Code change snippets
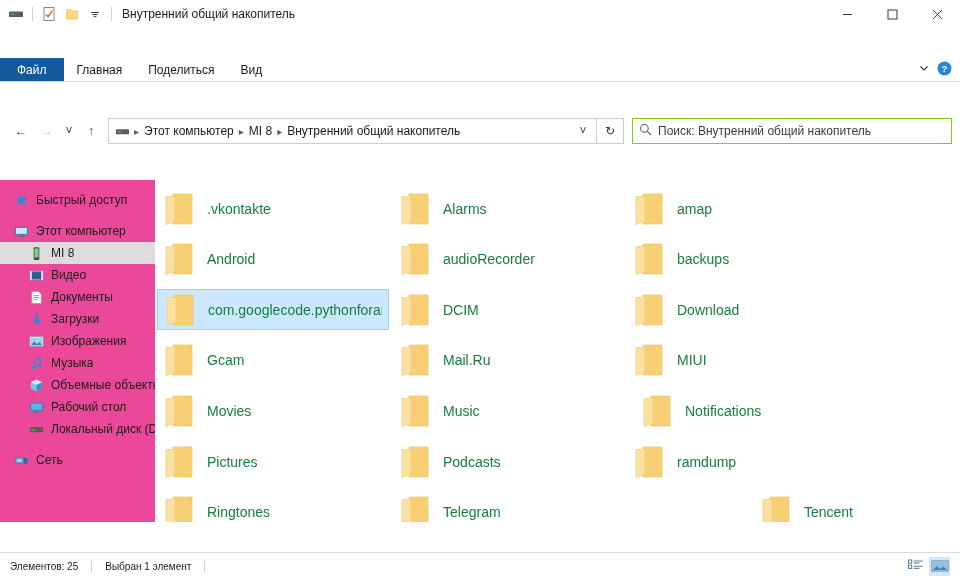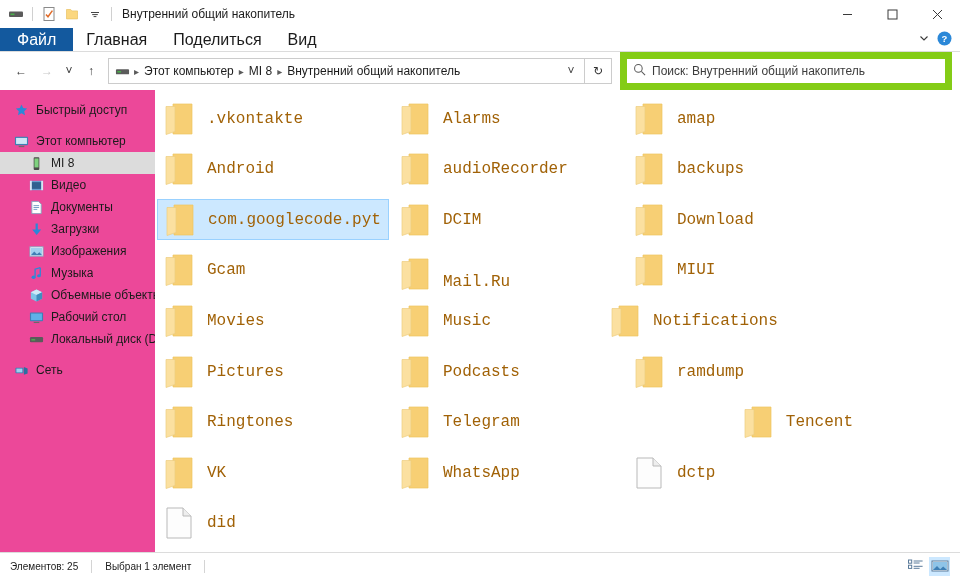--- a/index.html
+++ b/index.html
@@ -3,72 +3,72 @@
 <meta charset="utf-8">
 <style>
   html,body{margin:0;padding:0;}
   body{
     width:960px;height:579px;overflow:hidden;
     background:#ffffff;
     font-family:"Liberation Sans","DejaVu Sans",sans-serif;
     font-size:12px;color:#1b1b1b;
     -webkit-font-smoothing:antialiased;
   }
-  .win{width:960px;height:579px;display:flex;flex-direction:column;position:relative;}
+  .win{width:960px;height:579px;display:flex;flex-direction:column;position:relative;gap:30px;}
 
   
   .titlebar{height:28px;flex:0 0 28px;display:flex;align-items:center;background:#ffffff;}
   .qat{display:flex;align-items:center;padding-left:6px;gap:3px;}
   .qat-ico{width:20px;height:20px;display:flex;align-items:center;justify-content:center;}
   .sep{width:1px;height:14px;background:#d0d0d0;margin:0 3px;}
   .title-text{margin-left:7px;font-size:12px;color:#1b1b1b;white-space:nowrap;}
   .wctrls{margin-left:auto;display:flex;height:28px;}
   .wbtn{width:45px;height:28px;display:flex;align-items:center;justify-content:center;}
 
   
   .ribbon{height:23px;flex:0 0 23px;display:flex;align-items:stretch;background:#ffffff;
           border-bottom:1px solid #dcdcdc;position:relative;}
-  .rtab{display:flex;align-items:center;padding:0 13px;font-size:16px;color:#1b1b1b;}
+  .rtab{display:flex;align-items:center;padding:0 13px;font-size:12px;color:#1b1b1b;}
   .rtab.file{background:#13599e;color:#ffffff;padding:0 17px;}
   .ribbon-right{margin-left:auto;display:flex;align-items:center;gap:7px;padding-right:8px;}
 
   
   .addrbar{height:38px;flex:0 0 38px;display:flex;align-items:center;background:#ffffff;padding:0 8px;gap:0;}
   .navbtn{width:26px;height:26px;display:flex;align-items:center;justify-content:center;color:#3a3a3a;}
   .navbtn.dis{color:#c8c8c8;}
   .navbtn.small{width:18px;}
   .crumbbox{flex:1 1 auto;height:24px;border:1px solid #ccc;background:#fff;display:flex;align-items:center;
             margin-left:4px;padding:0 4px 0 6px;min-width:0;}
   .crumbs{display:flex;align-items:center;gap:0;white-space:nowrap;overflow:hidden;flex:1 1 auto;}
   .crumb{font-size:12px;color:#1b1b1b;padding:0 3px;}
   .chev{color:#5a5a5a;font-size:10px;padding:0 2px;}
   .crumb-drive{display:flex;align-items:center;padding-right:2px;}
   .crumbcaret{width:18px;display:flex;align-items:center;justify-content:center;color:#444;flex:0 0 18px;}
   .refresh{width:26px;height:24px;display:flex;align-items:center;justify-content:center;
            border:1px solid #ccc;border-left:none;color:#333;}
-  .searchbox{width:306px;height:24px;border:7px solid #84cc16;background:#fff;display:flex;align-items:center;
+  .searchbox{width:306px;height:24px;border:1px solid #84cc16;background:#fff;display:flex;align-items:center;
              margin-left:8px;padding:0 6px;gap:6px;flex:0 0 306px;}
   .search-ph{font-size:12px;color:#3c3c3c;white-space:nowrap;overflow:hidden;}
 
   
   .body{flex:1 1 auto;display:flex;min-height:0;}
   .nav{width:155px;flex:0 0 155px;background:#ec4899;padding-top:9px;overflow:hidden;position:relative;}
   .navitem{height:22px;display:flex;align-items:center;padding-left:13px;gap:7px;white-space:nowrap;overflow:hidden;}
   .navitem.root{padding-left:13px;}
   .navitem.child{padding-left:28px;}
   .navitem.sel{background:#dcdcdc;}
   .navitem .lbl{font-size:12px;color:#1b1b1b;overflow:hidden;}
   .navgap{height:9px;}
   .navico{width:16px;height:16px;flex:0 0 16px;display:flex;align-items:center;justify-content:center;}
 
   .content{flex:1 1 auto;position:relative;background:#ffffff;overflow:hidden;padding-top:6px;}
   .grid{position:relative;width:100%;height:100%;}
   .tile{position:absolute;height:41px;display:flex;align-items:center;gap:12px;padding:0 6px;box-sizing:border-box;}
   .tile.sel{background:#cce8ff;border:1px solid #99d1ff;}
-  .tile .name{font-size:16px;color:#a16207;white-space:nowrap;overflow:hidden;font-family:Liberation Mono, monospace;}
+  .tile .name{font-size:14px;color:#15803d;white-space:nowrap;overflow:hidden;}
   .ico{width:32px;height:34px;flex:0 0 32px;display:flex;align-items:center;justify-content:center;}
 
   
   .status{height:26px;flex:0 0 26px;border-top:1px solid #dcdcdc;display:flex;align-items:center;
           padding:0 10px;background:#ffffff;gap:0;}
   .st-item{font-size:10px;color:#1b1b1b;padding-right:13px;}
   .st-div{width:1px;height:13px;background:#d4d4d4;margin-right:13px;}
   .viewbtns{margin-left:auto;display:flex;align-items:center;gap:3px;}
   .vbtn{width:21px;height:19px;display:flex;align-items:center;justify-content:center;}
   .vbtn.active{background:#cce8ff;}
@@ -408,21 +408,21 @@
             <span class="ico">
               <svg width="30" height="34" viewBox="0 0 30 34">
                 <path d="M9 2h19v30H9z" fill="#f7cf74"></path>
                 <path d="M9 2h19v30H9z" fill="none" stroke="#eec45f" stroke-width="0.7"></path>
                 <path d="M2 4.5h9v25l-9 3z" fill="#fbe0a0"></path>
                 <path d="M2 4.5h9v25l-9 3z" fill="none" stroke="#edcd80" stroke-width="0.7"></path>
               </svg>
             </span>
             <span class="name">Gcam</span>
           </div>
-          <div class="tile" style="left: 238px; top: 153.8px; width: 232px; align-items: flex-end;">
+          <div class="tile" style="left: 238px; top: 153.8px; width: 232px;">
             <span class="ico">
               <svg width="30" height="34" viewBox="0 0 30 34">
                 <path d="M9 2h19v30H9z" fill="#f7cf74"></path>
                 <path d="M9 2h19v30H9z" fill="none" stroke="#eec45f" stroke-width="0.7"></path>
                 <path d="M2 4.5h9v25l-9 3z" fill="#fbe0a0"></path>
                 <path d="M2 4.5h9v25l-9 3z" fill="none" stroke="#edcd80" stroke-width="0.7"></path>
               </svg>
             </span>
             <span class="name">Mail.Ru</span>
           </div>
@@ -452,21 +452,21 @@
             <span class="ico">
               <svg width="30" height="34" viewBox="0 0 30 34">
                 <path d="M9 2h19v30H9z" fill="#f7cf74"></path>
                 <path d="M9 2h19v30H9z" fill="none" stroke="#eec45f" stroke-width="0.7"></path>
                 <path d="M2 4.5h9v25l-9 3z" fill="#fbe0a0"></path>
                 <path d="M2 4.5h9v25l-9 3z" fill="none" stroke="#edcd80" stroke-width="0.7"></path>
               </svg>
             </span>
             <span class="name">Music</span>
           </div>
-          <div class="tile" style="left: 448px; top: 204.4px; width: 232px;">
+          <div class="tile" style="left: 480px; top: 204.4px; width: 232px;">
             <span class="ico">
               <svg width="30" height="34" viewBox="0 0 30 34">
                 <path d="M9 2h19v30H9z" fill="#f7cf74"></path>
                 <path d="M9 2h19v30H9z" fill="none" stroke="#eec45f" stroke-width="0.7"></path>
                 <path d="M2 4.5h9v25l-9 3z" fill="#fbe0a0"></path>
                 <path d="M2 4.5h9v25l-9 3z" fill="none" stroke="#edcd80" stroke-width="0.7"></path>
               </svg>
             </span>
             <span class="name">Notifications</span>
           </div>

WHAT TO PRODUCE
Word for word, reproduce all of the data, but keep out the pictures.

REPLY
--- a/index.html
+++ b/index.html
@@ -3,72 +3,72 @@
 <meta charset="utf-8">
 <style>
   html,body{margin:0;padding:0;}
   body{
     width:960px;height:579px;overflow:hidden;
     background:#ffffff;
     font-family:"Liberation Sans","DejaVu Sans",sans-serif;
     font-size:12px;color:#1b1b1b;
     -webkit-font-smoothing:antialiased;
   }
-  .win{width:960px;height:579px;display:flex;flex-direction:column;position:relative;}
+  .win{width:960px;height:579px;display:flex;flex-direction:column;position:relative;gap:30px;}
 
   
   .titlebar{height:28px;flex:0 0 28px;display:flex;align-items:center;background:#ffffff;}
   .qat{display:flex;align-items:center;padding-left:6px;gap:3px;}
   .qat-ico{width:20px;height:20px;display:flex;align-items:center;justify-content:center;}
   .sep{width:1px;height:14px;background:#d0d0d0;margin:0 3px;}
   .title-text{margin-left:7px;font-size:12px;color:#1b1b1b;white-space:nowrap;}
   .wctrls{margin-left:auto;display:flex;height:28px;}
   .wbtn{width:45px;height:28px;display:flex;align-items:center;justify-content:center;}
 
   
   .ribbon{height:23px;flex:0 0 23px;display:flex;align-items:stretch;background:#ffffff;
           border-bottom:1px solid #dcdcdc;position:relative;}
-  .rtab{display:flex;align-items:center;padding:0 13px;font-size:16px;color:#1b1b1b;}
+  .rtab{display:flex;align-items:center;padding:0 13px;font-size:12px;color:#1b1b1b;}
   .rtab.file{background:#13599e;color:#ffffff;padding:0 17px;}
   .ribbon-right{margin-left:auto;display:flex;align-items:center;gap:7px;padding-right:8px;}
 
   
   .addrbar{height:38px;flex:0 0 38px;display:flex;align-items:center;background:#ffffff;padding:0 8px;gap:0;}
   .navbtn{width:26px;height:26px;display:flex;align-items:center;justify-content:center;color:#3a3a3a;}
   .navbtn.dis{color:#c8c8c8;}
   .navbtn.small{width:18px;}
   .crumbbox{flex:1 1 auto;height:24px;border:1px solid #ccc;background:#fff;display:flex;align-items:center;
             margin-left:4px;padding:0 4px 0 6px;min-width:0;}
   .crumbs{display:flex;align-items:center;gap:0;white-space:nowrap;overflow:hidden;flex:1 1 auto;}
   .crumb{font-size:12px;color:#1b1b1b;padding:0 3px;}
   .chev{color:#5a5a5a;font-size:10px;padding:0 2px;}
   .crumb-drive{display:flex;align-items:center;padding-right:2px;}
   .crumbcaret{width:18px;display:flex;align-items:center;justify-content:center;color:#444;flex:0 0 18px;}
   .refresh{width:26px;height:24px;display:flex;align-items:center;justify-content:center;
            border:1px solid #ccc;border-left:none;color:#333;}
-  .searchbox{width:306px;height:24px;border:7px solid #84cc16;background:#fff;display:flex;align-items:center;
+  .searchbox{width:306px;height:24px;border:1px solid #84cc16;background:#fff;display:flex;align-items:center;
              margin-left:8px;padding:0 6px;gap:6px;flex:0 0 306px;}
   .search-ph{font-size:12px;color:#3c3c3c;white-space:nowrap;overflow:hidden;}
 
   
   .body{flex:1 1 auto;display:flex;min-height:0;}
   .nav{width:155px;flex:0 0 155px;background:#ec4899;padding-top:9px;overflow:hidden;position:relative;}
   .navitem{height:22px;display:flex;align-items:center;padding-left:13px;gap:7px;white-space:nowrap;overflow:hidden;}
   .navitem.root{padding-left:13px;}
   .navitem.child{padding-left:28px;}
   .navitem.sel{background:#dcdcdc;}
   .navitem .lbl{font-size:12px;color:#1b1b1b;overflow:hidden;}
   .navgap{height:9px;}
   .navico{width:16px;height:16px;flex:0 0 16px;display:flex;align-items:center;justify-content:center;}
 
   .content{flex:1 1 auto;position:relative;background:#ffffff;overflow:hidden;padding-top:6px;}
   .grid{position:relative;width:100%;height:100%;}
   .tile{position:absolute;height:41px;display:flex;align-items:center;gap:12px;padding:0 6px;box-sizing:border-box;}
   .tile.sel{background:#cce8ff;border:1px solid #99d1ff;}
-  .tile .name{font-size:16px;color:#a16207;white-space:nowrap;overflow:hidden;font-family:Liberation Mono, monospace;}
+  .tile .name{font-size:14px;color:#15803d;white-space:nowrap;overflow:hidden;}
   .ico{width:32px;height:34px;flex:0 0 32px;display:flex;align-items:center;justify-content:center;}
 
   
   .status{height:26px;flex:0 0 26px;border-top:1px solid #dcdcdc;display:flex;align-items:center;
           padding:0 10px;background:#ffffff;gap:0;}
   .st-item{font-size:10px;color:#1b1b1b;padding-right:13px;}
   .st-div{width:1px;height:13px;background:#d4d4d4;margin-right:13px;}
   .viewbtns{margin-left:auto;display:flex;align-items:center;gap:3px;}
   .vbtn{width:21px;height:19px;display:flex;align-items:center;justify-content:center;}
   .vbtn.active{background:#cce8ff;}
@@ -408,21 +408,21 @@
             <span class="ico">
               <svg width="30" height="34" viewBox="0 0 30 34">
                 <path d="M9 2h19v30H9z" fill="#f7cf74"></path>
                 <path d="M9 2h19v30H9z" fill="none" stroke="#eec45f" stroke-width="0.7"></path>
                 <path d="M2 4.5h9v25l-9 3z" fill="#fbe0a0"></path>
                 <path d="M2 4.5h9v25l-9 3z" fill="none" stroke="#edcd80" stroke-width="0.7"></path>
               </svg>
             </span>
             <span class="name">Gcam</span>
           </div>
-          <div class="tile" style="left: 238px; top: 153.8px; width: 232px; align-items: flex-end;">
+          <div class="tile" style="left: 238px; top: 153.8px; width: 232px;">
             <span class="ico">
               <svg width="30" height="34" viewBox="0 0 30 34">
                 <path d="M9 2h19v30H9z" fill="#f7cf74"></path>
                 <path d="M9 2h19v30H9z" fill="none" stroke="#eec45f" stroke-width="0.7"></path>
                 <path d="M2 4.5h9v25l-9 3z" fill="#fbe0a0"></path>
                 <path d="M2 4.5h9v25l-9 3z" fill="none" stroke="#edcd80" stroke-width="0.7"></path>
               </svg>
             </span>
             <span class="name">Mail.Ru</span>
           </div>
@@ -452,21 +452,21 @@
             <span class="ico">
               <svg width="30" height="34" viewBox="0 0 30 34">
                 <path d="M9 2h19v30H9z" fill="#f7cf74"></path>
                 <path d="M9 2h19v30H9z" fill="none" stroke="#eec45f" stroke-width="0.7"></path>
                 <path d="M2 4.5h9v25l-9 3z" fill="#fbe0a0"></path>
                 <path d="M2 4.5h9v25l-9 3z" fill="none" stroke="#edcd80" stroke-width="0.7"></path>
               </svg>
             </span>
             <span class="name">Music</span>
           </div>
-          <div class="tile" style="left: 448px; top: 204.4px; width: 232px;">
+          <div class="tile" style="left: 480px; top: 204.4px; width: 232px;">
             <span class="ico">
               <svg width="30" height="34" viewBox="0 0 30 34">
                 <path d="M9 2h19v30H9z" fill="#f7cf74"></path>
                 <path d="M9 2h19v30H9z" fill="none" stroke="#eec45f" stroke-width="0.7"></path>
                 <path d="M2 4.5h9v25l-9 3z" fill="#fbe0a0"></path>
                 <path d="M2 4.5h9v25l-9 3z" fill="none" stroke="#edcd80" stroke-width="0.7"></path>
               </svg>
             </span>
             <span class="name">Notifications</span>
           </div>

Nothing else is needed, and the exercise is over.